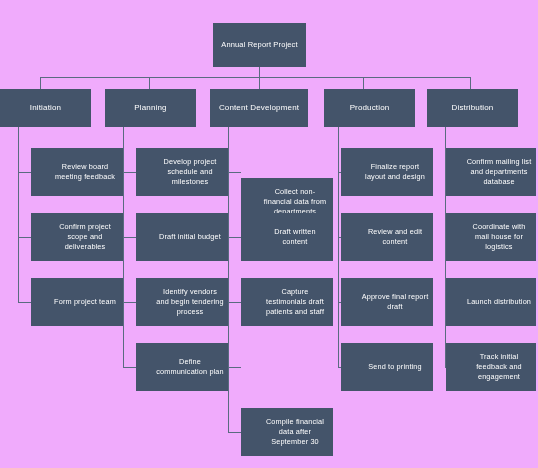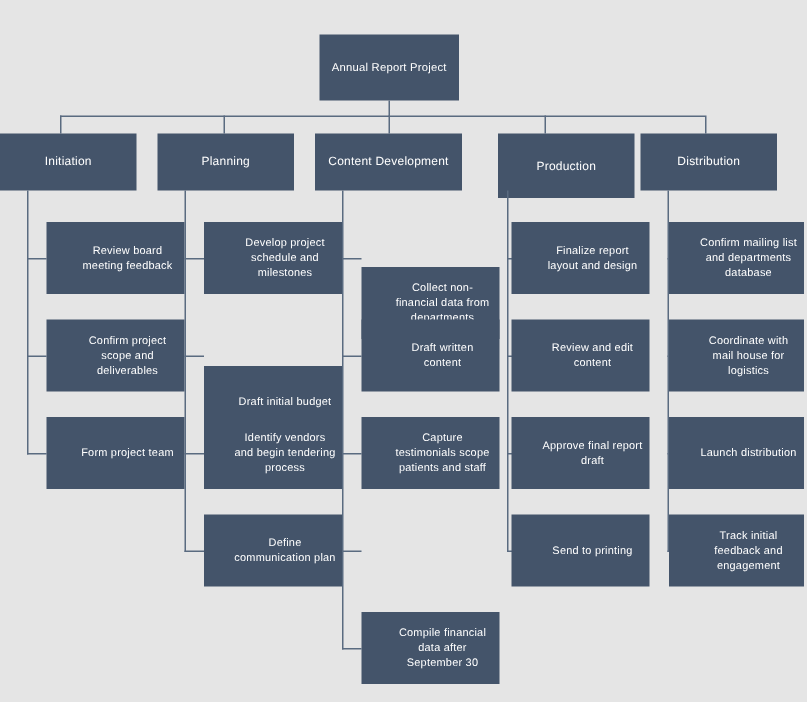--- a/index.html
+++ b/index.html
@@ -15,7 +15,7 @@
     position: relative;
     width: 538px;
     height: 468px;
-    background: #e5e5e5;
+    background: #f0abfc;
     overflow: hidden;
   }
   .node {

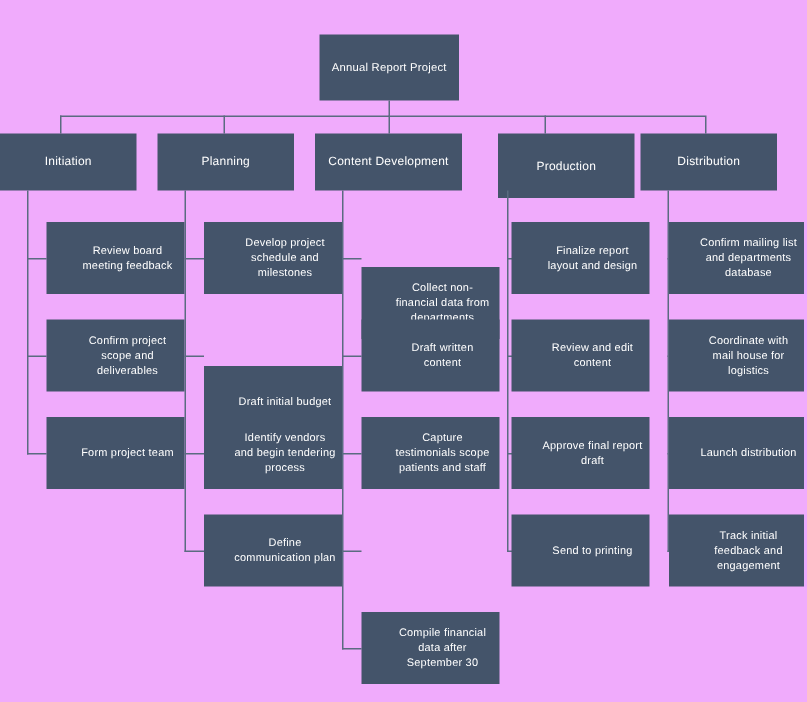--- a/index.html
+++ b/index.html
@@ -149,7 +149,7 @@
     <span>Compile financial data after September 30</span>
   </div>
 
-  <div class="node header" style="left:332px; top:89px; width:91px; height:43px;">
+  <div class="node header" style="left:324px; top:89px; width:91px; height:38px;">
     <span>Production</span>
   </div>
   <div class="conn v" style="left:338px; top:127px; width:1px; height:241px;"></div>

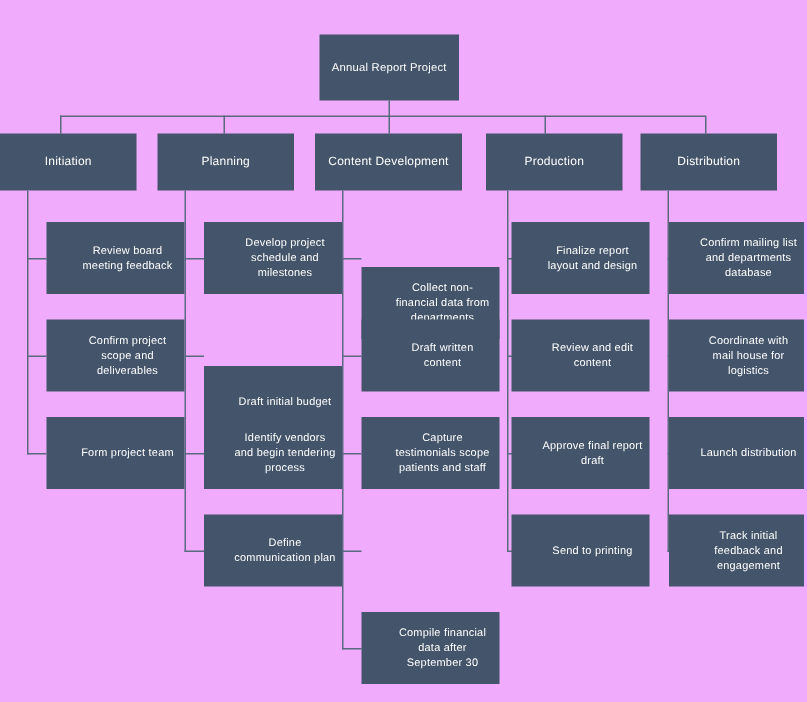--- a/index.html
+++ b/index.html
@@ -108,7 +108,7 @@
   </div>
 
   <div class="conn h" style="left:123px; top:237px; width:13px; height:1px;"></div>
-  <div class="node leaf" style="left:136px; top:213px; width:92px; height:48px;margin-top:31px;">
+  <div class="node leaf" style="left:136px; top:213px; width:92px; height:48px;">
     <span>Draft initial budget</span>
   </div>
 

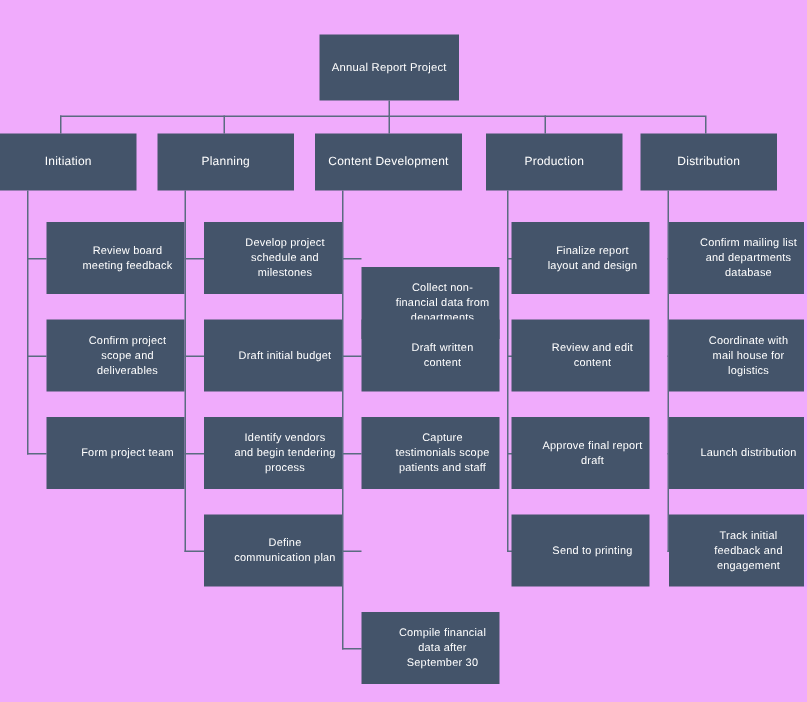--- a/index.html
+++ b/index.html
@@ -139,7 +139,7 @@
 
   <div class="conn h" style="left:228px; top:302px; width:13px; height:1px;"></div>
   <div class="node leaf" style="left:241px; top:278px; width:92px; height:48px;">
-    <span>Capture testimonials scope patients and staff</span>
+    <span>Capture testimonials draft patients and staff</span>
   </div>
 
   <div class="conn h" style="left:228px; top:367px; width:13px; height:1px;"></div>

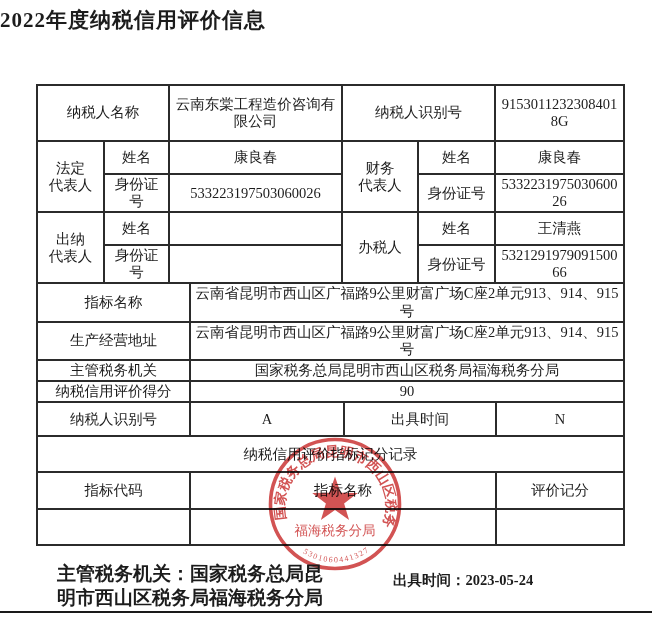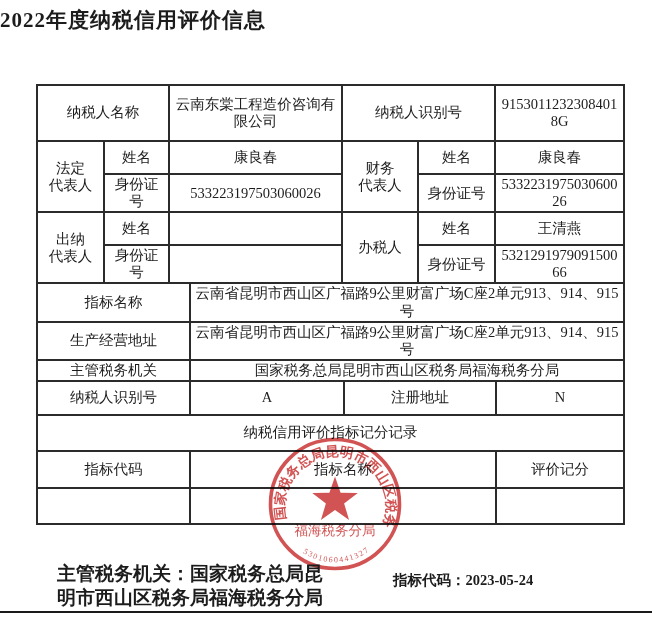--- a/index.html
+++ b/index.html
@@ -119,6 +119,10 @@
         <td>主管税务机关</td>
         <td colspan="3">国家税务总局昆明市西山区税务局福海税务分局</td>
       </tr>
+      <tr class="h35">
+        <td>纳税信用评价得分</td>
+        <td colspan="3">90</td>
+      </tr>
       <tr class="h34">
         <td>纳税人识别号</td>
         <td>A</td>

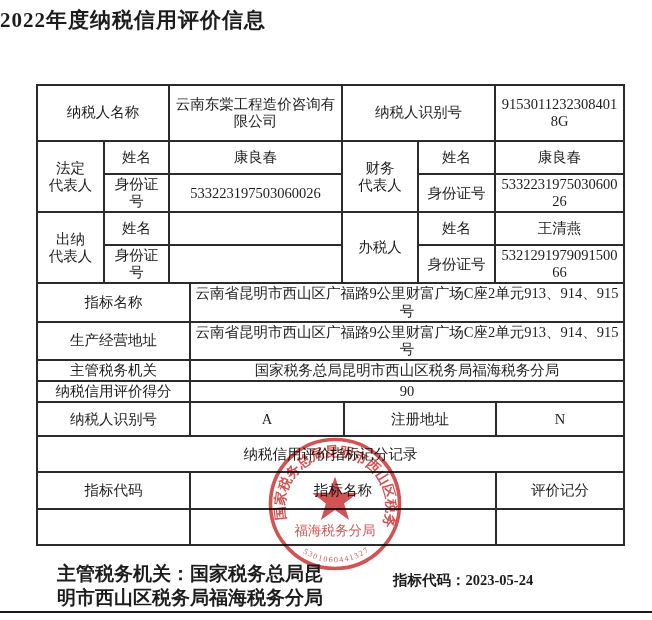--- a/index.html
+++ b/index.html
@@ -126,7 +126,7 @@
       <tr class="h34">
         <td>纳税人识别号</td>
         <td>A</td>
-        <td>注册地址</td>
+        <td>出具时间</td>
         <td>N</td>
       </tr>
       <tr class="h44">

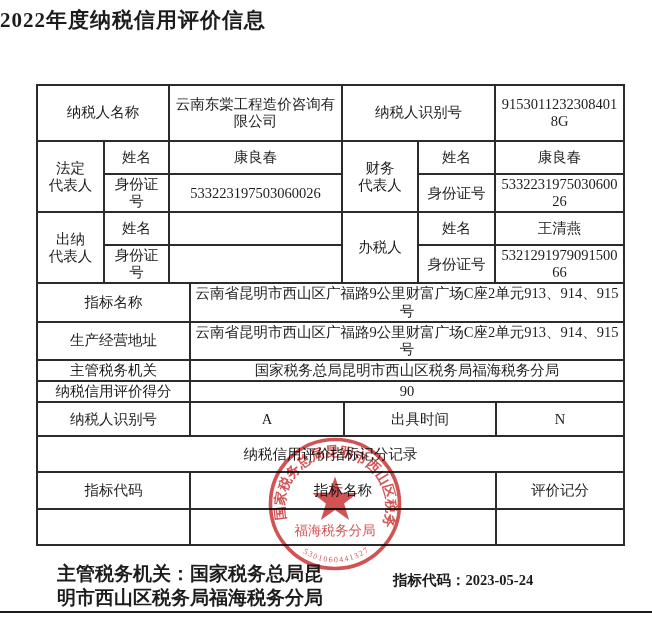--- a/index.html
+++ b/index.html
@@ -163,7 +163,7 @@
   </svg>
 
   <div class="footer-left">主管税务机关：国家税务总局昆明市西山区税务局福海税务分局</div>
-  <div class="footer-right"><span>指标代码：</span><span>2023-05-24</span></div>
+  <div class="footer-right"><span>出具时间：</span><span>2023-05-24</span></div>
 
   <div class="bottom-rule"></div>
 </div>

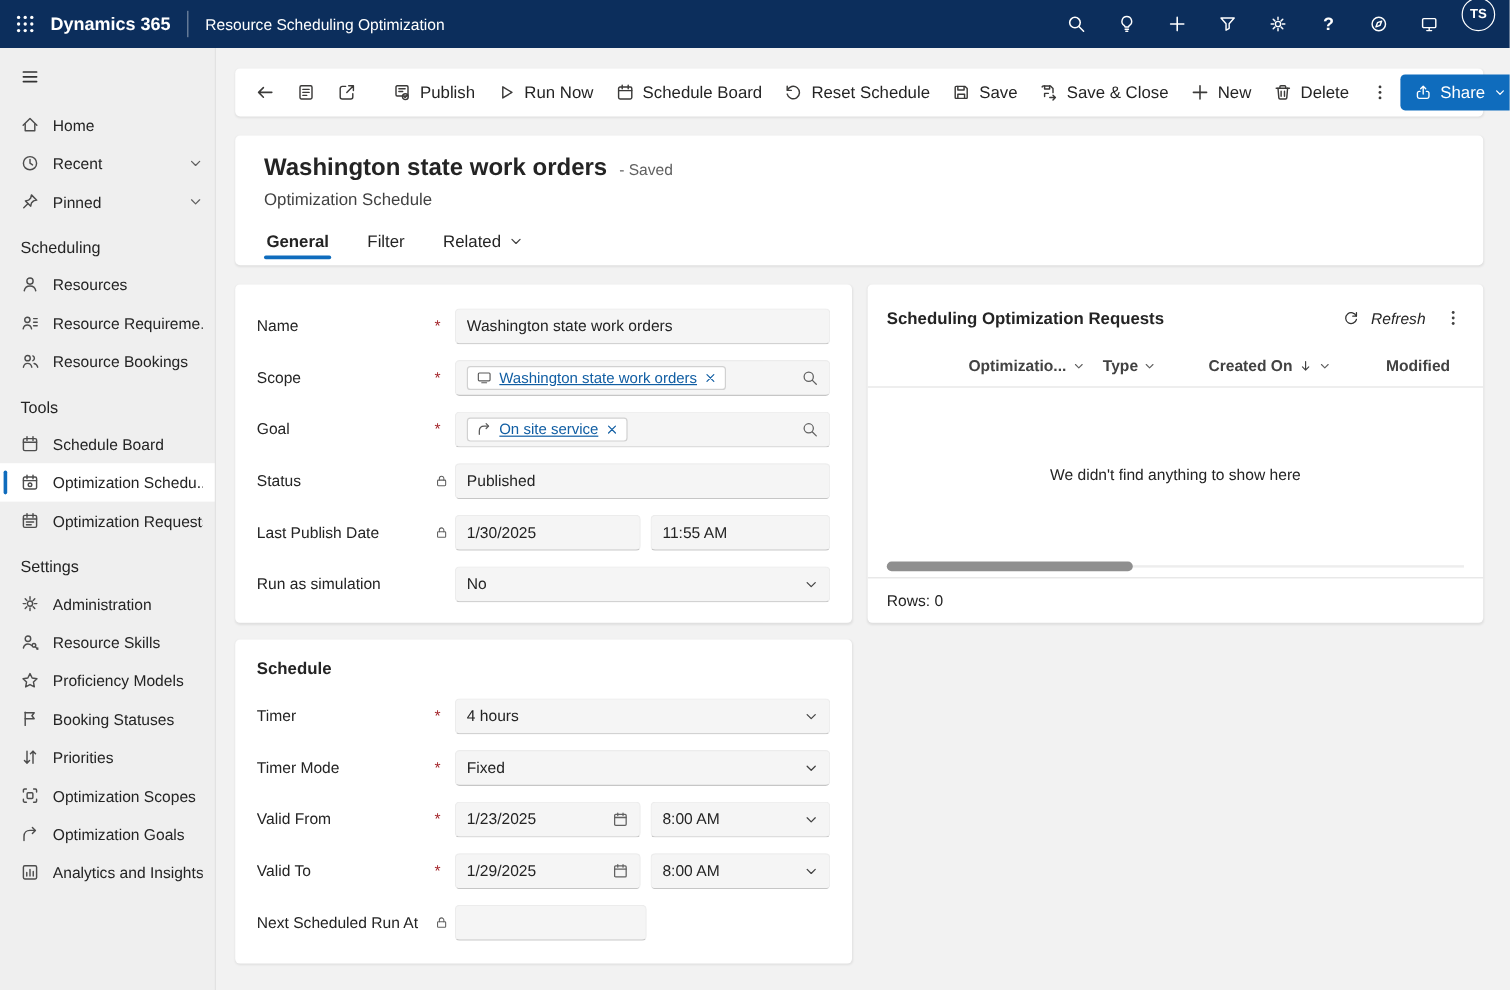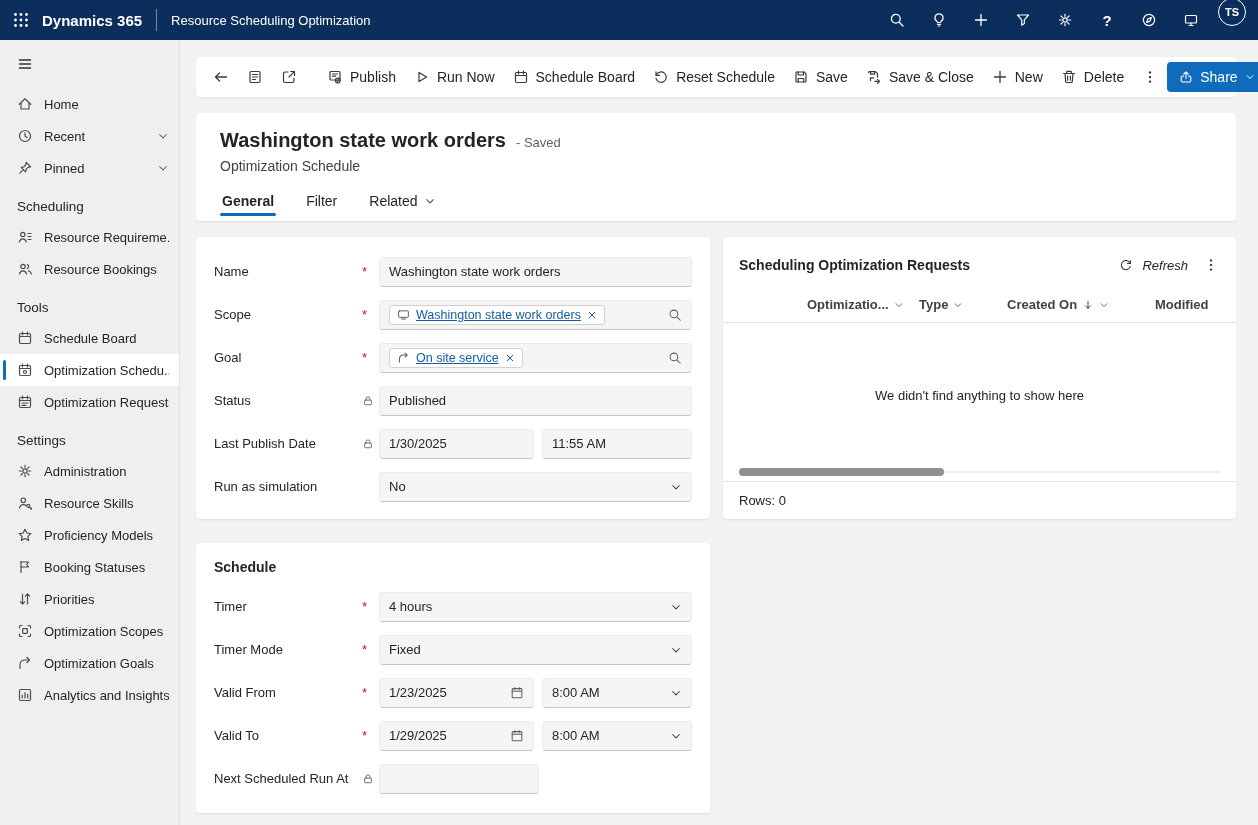--- a/index.html
+++ b/index.html
@@ -249,6 +249,15 @@
   <div class="side-item">
     <span class="sicon">
         <svg class="ic16" viewBox="0 0 16 16" fill="none" stroke="currentColor" stroke-width="1.2" stroke-linecap="round">
+          <circle cx="8" cy="5.2" r="2.6"></circle>
+          <path d="M3.2 13.3c.6-2.7 2.3-3.9 4.8-3.9s4.2 1.2 4.8 3.9"></path>
+        </svg>
+      </span>
+    <span class="slabel">Resources</span>
+  </div>
+  <div class="side-item">
+    <span class="sicon">
+        <svg class="ic16" viewBox="0 0 16 16" fill="none" stroke="currentColor" stroke-width="1.2" stroke-linecap="round">
           <circle cx="5.8" cy="5.5" r="2.2"></circle>
           <path d="M2.3 13c.5-2.2 1.8-3.2 3.5-3.2S8.8 10.8 9.3 13"></path>
           <path d="M11 4.5h3M11 7.5h3M11 10.5h3"></path>

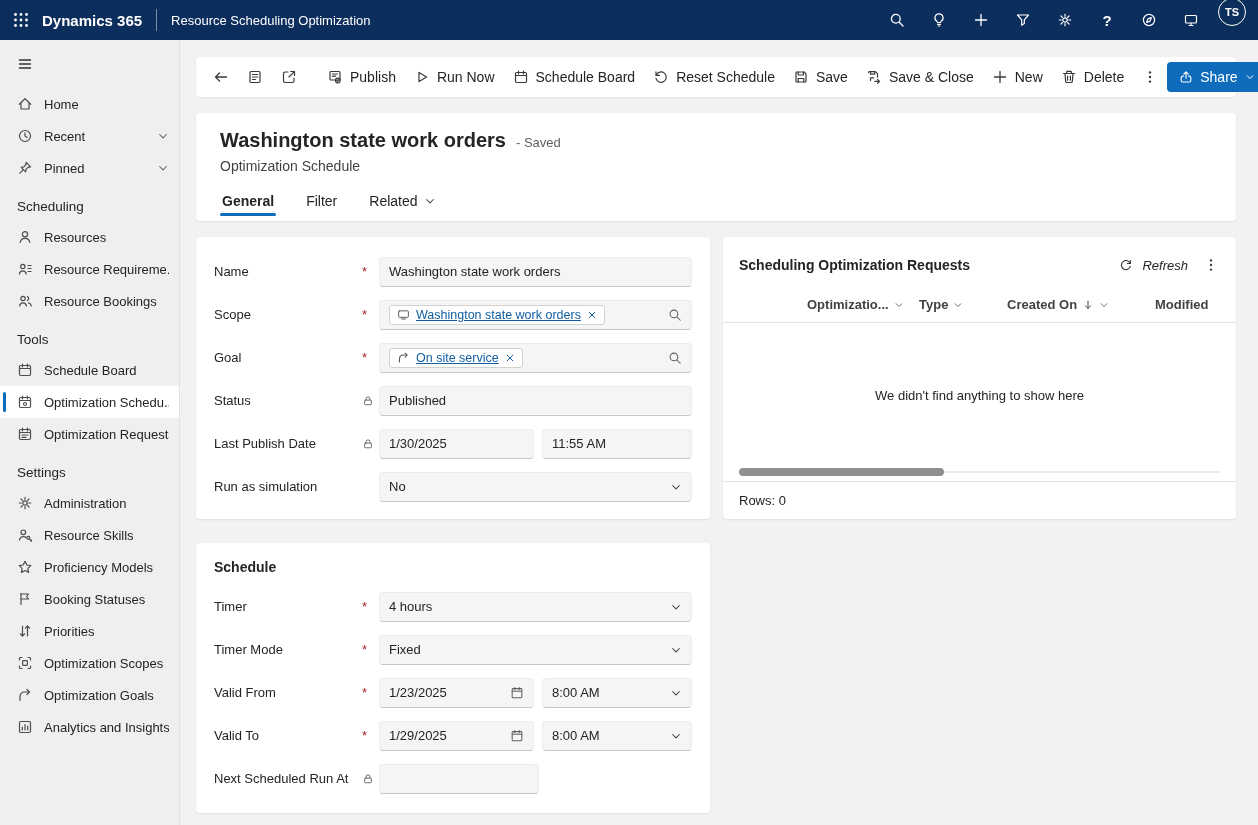--- a/index.html
+++ b/index.html
@@ -76,7 +76,7 @@
   .tab .tchev{ color:#424242; display:flex; }
 
   .columns{ display:flex; gap:13px; margin:16px 22px 0 16px; align-items:flex-start; }
-  .col-left{ flex:none; width:514px; display:flex; flex-direction:column; gap:24px; }
+  .col-left{ flex:none; width:514px; display:flex; flex-direction:column; gap:14px; }
   .card{ background:#fff; border-radius:4px; box-shadow:0 1px 2px rgba(0,0,0,.08); }
 
   .form-card{ padding:13px 18px 11px; }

• _WHAT YOU HAVE TO DO_:
Take the entries above and copy out all lines with the string "fill".

• _SOLUTION TO THE EXERCISE_:
         <svg class="ic16" viewBox="0 0 16 16" fill="none" stroke="currentColor" stroke-width="1.2" stroke-linecap="round">
+        <svg class="ic16" viewBox="0 0 16 16" fill="none" stroke="currentColor" stroke-width="1.2" stroke-linecap="round">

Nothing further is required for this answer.